Por: Roberto Camana-Fiallos
La inteligencia artificial (IA) ya no es un tema de ciencia ficción. Hoy, está sentada en nuestras aulas virtuales, observando, aprendiendo y enseñando junto a nosotros. Su presencia en la educación superior, especialmente en la modalidad a distancia, marca un antes y un después en la forma de aprender y enseñar.
En Ecuador, universidades públicas y privadas han empezado a experimentar con herramientas como ChatGPT, Gemini o Turnitin. Estos sistemas prometen personalizar la enseñanza, ahorrar tiempo a los docentes y ofrecer a los estudiantes una ayuda constante. Pero ¿estamos realmente preparados para convivir con la IA?
El entusiasmo es comprensible: nunca antes se había tenido acceso a tutores virtuales disponibles las 24 horas. Sin embargo, los docentes utilizan más estas tecnologías que los propios estudiantes. Muchos jóvenes aún se sienten inseguros o desinformados sobre su uso, lo que refleja una brecha digital preocupante.
La IA no solo automatiza tareas; también transforma la relación entre profesor y alumno. El docente deja de ser el único transmisor del conocimiento para convertirse en un guía que enseña a pensar críticamente, algo que las máquinas aún no pueden replicar. La educación, más que información, necesita humanidad.
Sin embargo, no todo es optimismo. Persisten barreras como la falta de capacitación, la escasez de recursos tecnológicos y el miedo a ser reemplazados. Este último punto es clave: la IA no debe sustituir al maestro, sino amplificar su potencial pedagógico.

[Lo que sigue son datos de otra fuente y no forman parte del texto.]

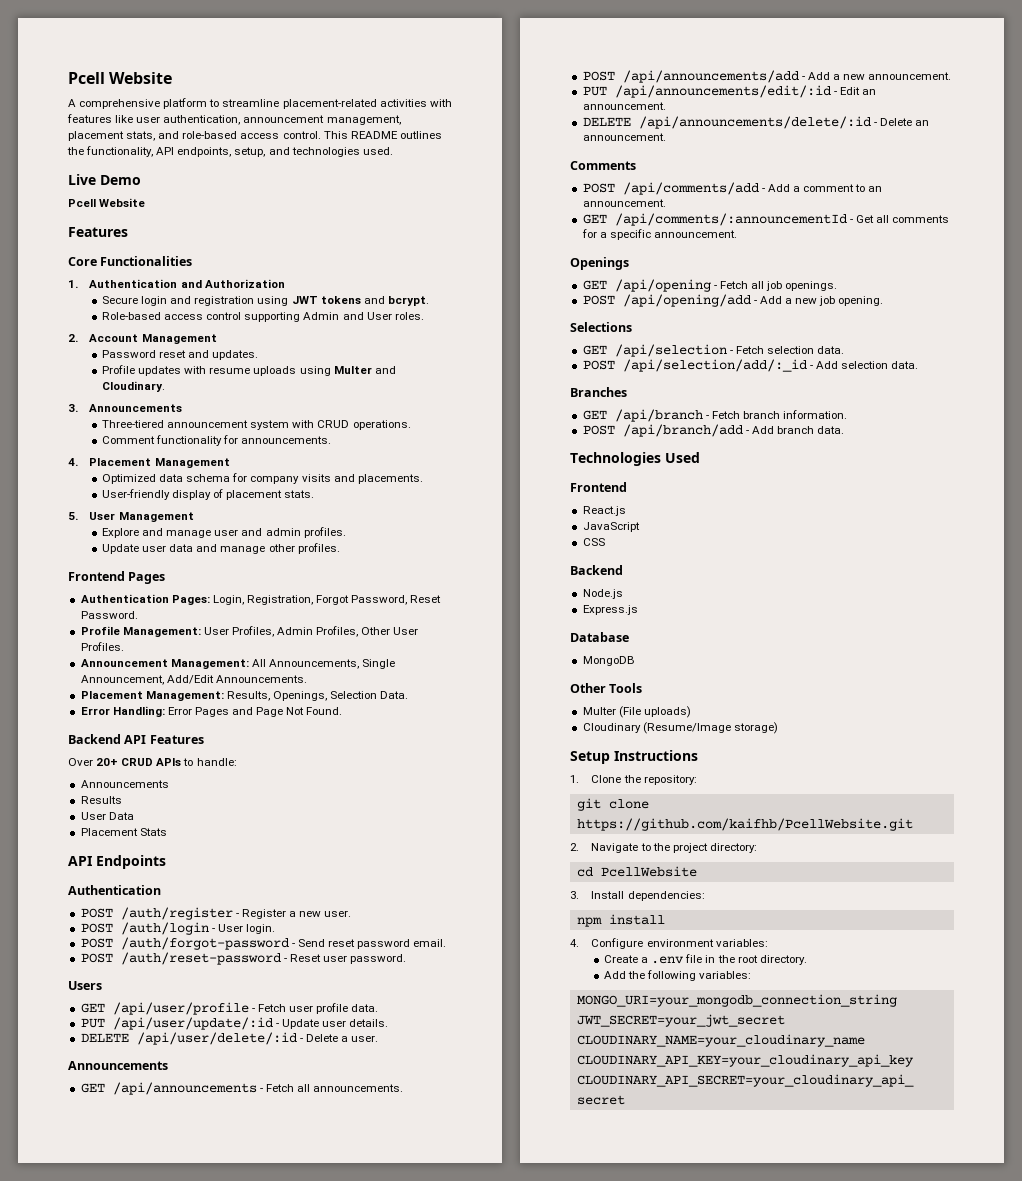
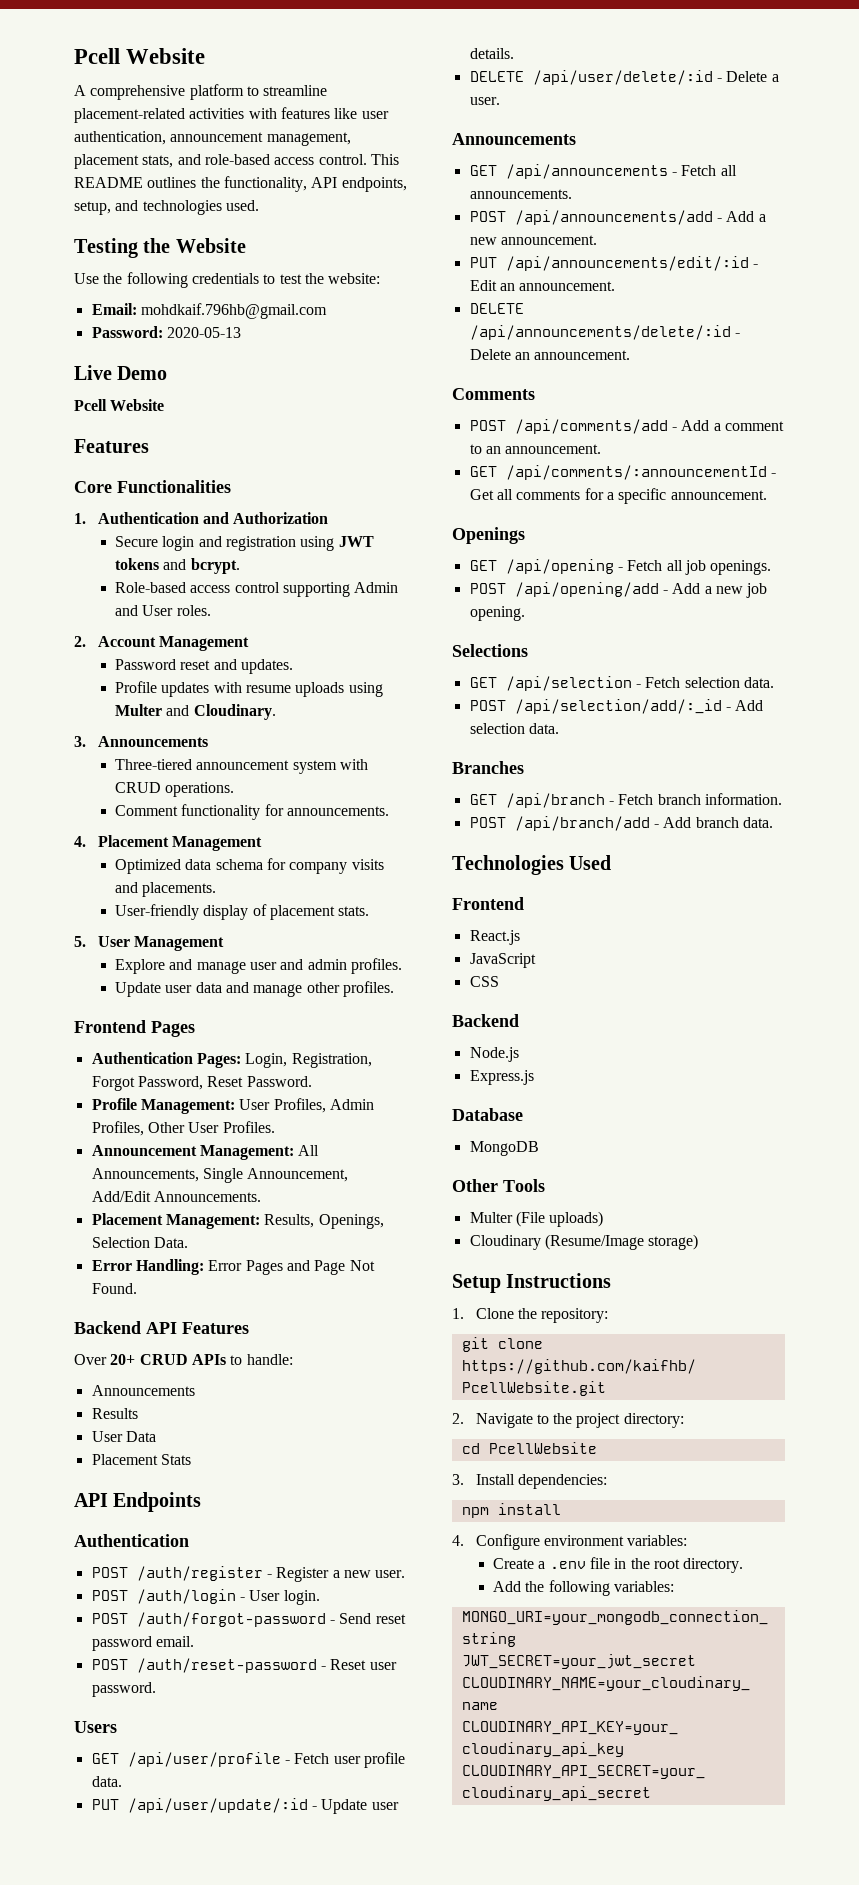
+ Testing the Website
+ Use the following credentials to test the website:
+ Email: mohdkaif.796hb@gmail.com
+ Password: 2020-05-13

La verdadera revolución educativa no depende de tener más algoritmos, sino de tener mejores personas que sepan usarlos con criterio, ética y creatividad. Formar usuarios críticos de la tecnología es tan importante como enseñar matemáticas o historia.
En definitiva, la inteligencia artificial puede ser una gran aliada de la educación si aprendemos a integrarla con responsabilidad. El reto no es que la máquina piense por nosotros, sino que nos ayude a pensar mejor.